(Collected data entries)
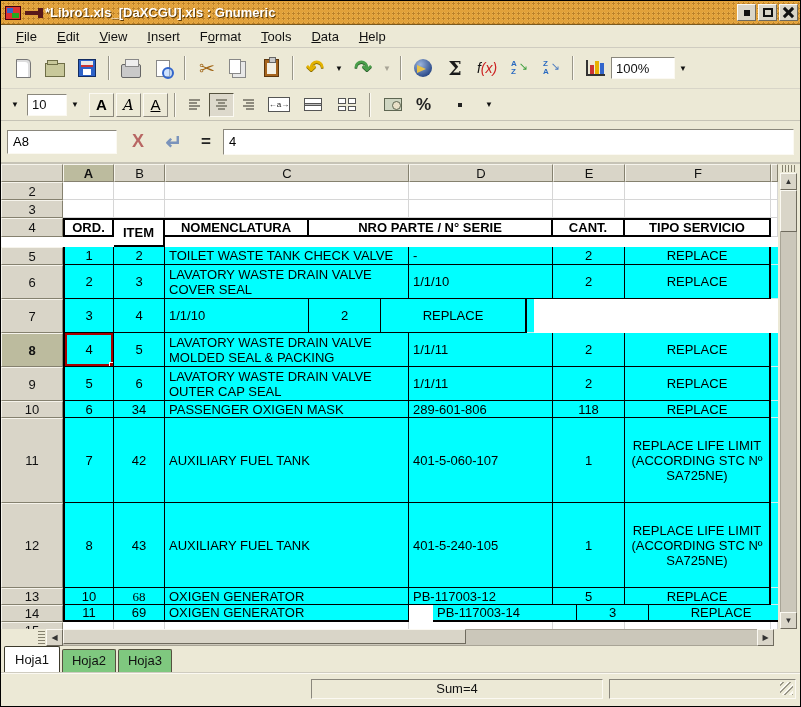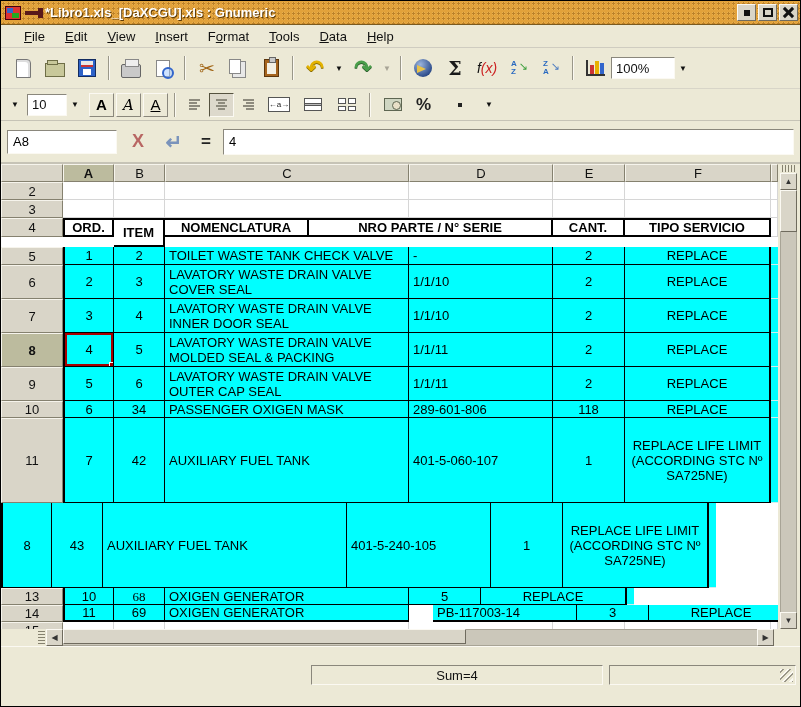"File" .menubar { padding: 0 14px -> 0 6px }
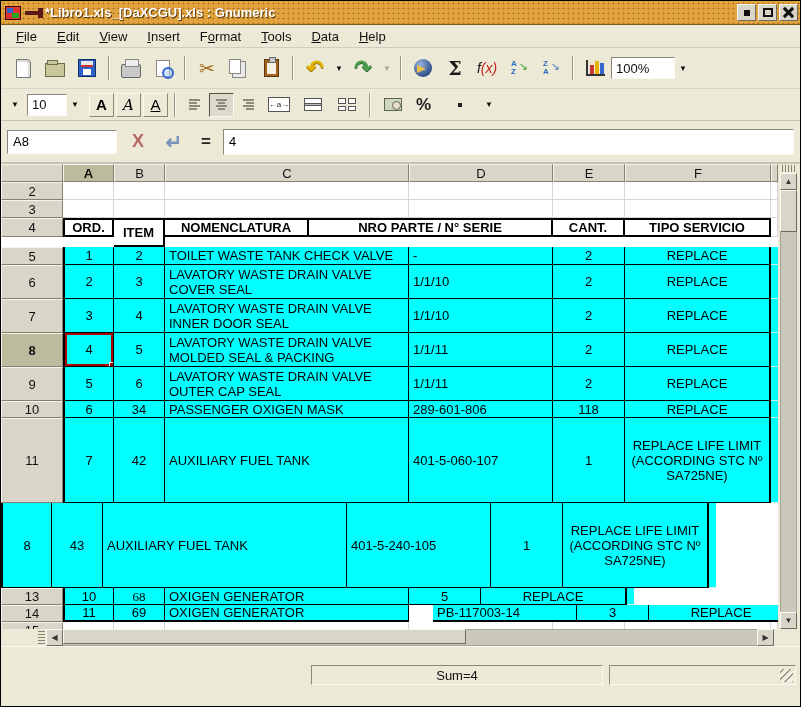"LAVATORY WASTE DRAIN VALVE INNER" div.cell { html: <div>LAVATORY WASTE DRAIN VALVE INNER DOOR SEAL</div> -> none }
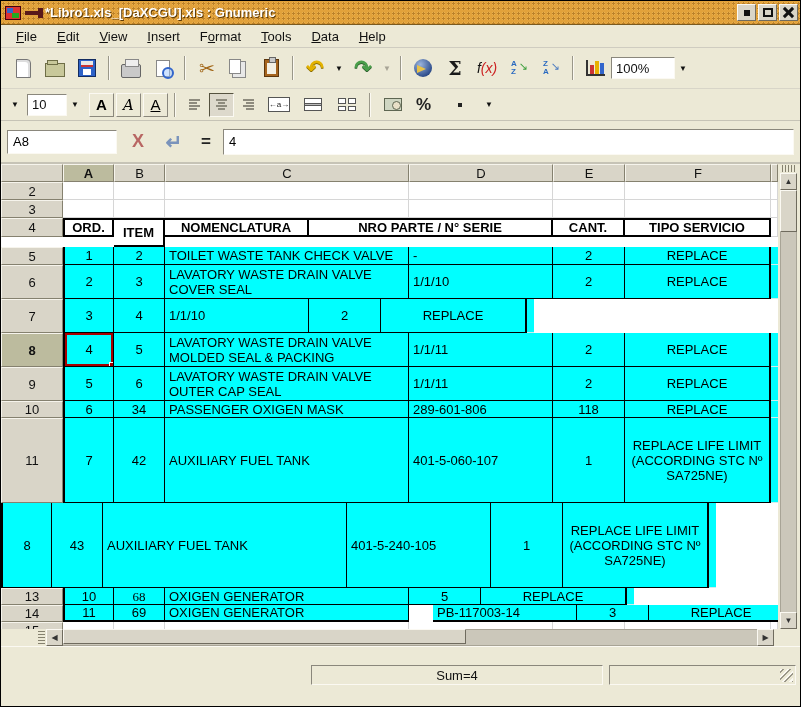"12" div.rhcell { html: none -> <div>12</div> }
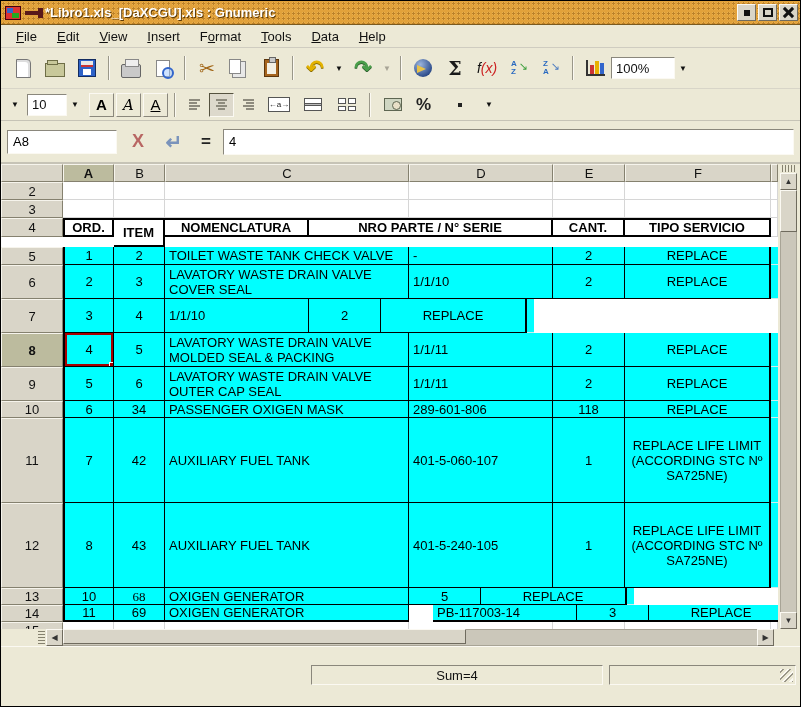"PB-117003-12" div.cell { html: none -> <div>PB-117003-12</div> }
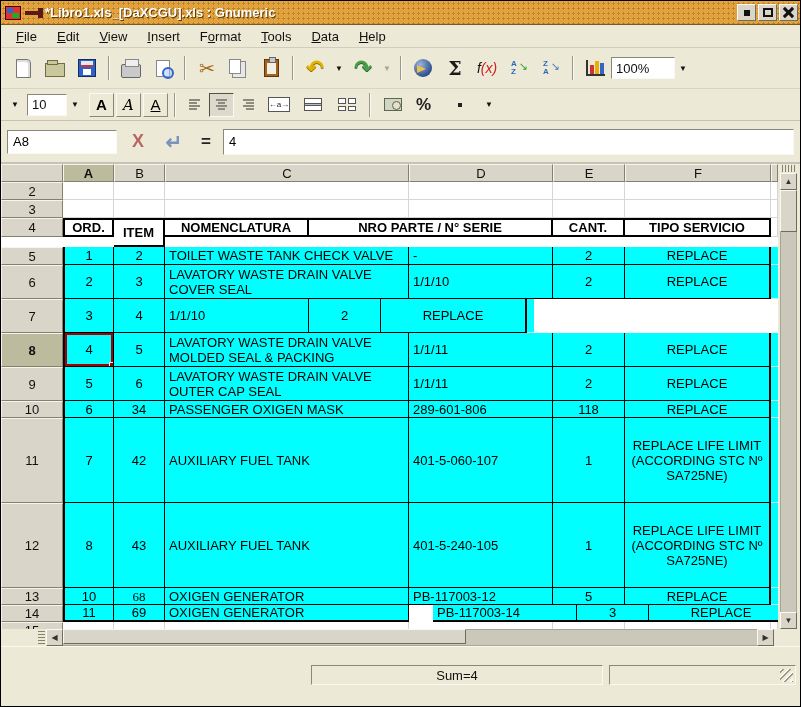"Hoja1" div.tabsrow { html: none -> <div> <span>Hoja1</span> <span>Hoja2</span> <span>Hoja3</span> </div> }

TASK STATEMENT – Without including any pictures, copy every line above exactly.

WRITTEN SOLUTION –
"File" .menubar { padding: 0 14px -> 0 6px }
"LAVATORY WASTE DRAIN VALVE INNER" div.cell { html: <div>LAVATORY WASTE DRAIN VALVE INNER DOOR SEAL</div> -> none }
"12" div.rhcell { html: none -> <div>12</div> }
"PB-117003-12" div.cell { html: none -> <div>PB-117003-12</div> }
"Hoja1" div.tabsrow { html: none -> <div> <span>Hoja1</span> <span>Hoja2</span> <span>Hoja3</span> </div> }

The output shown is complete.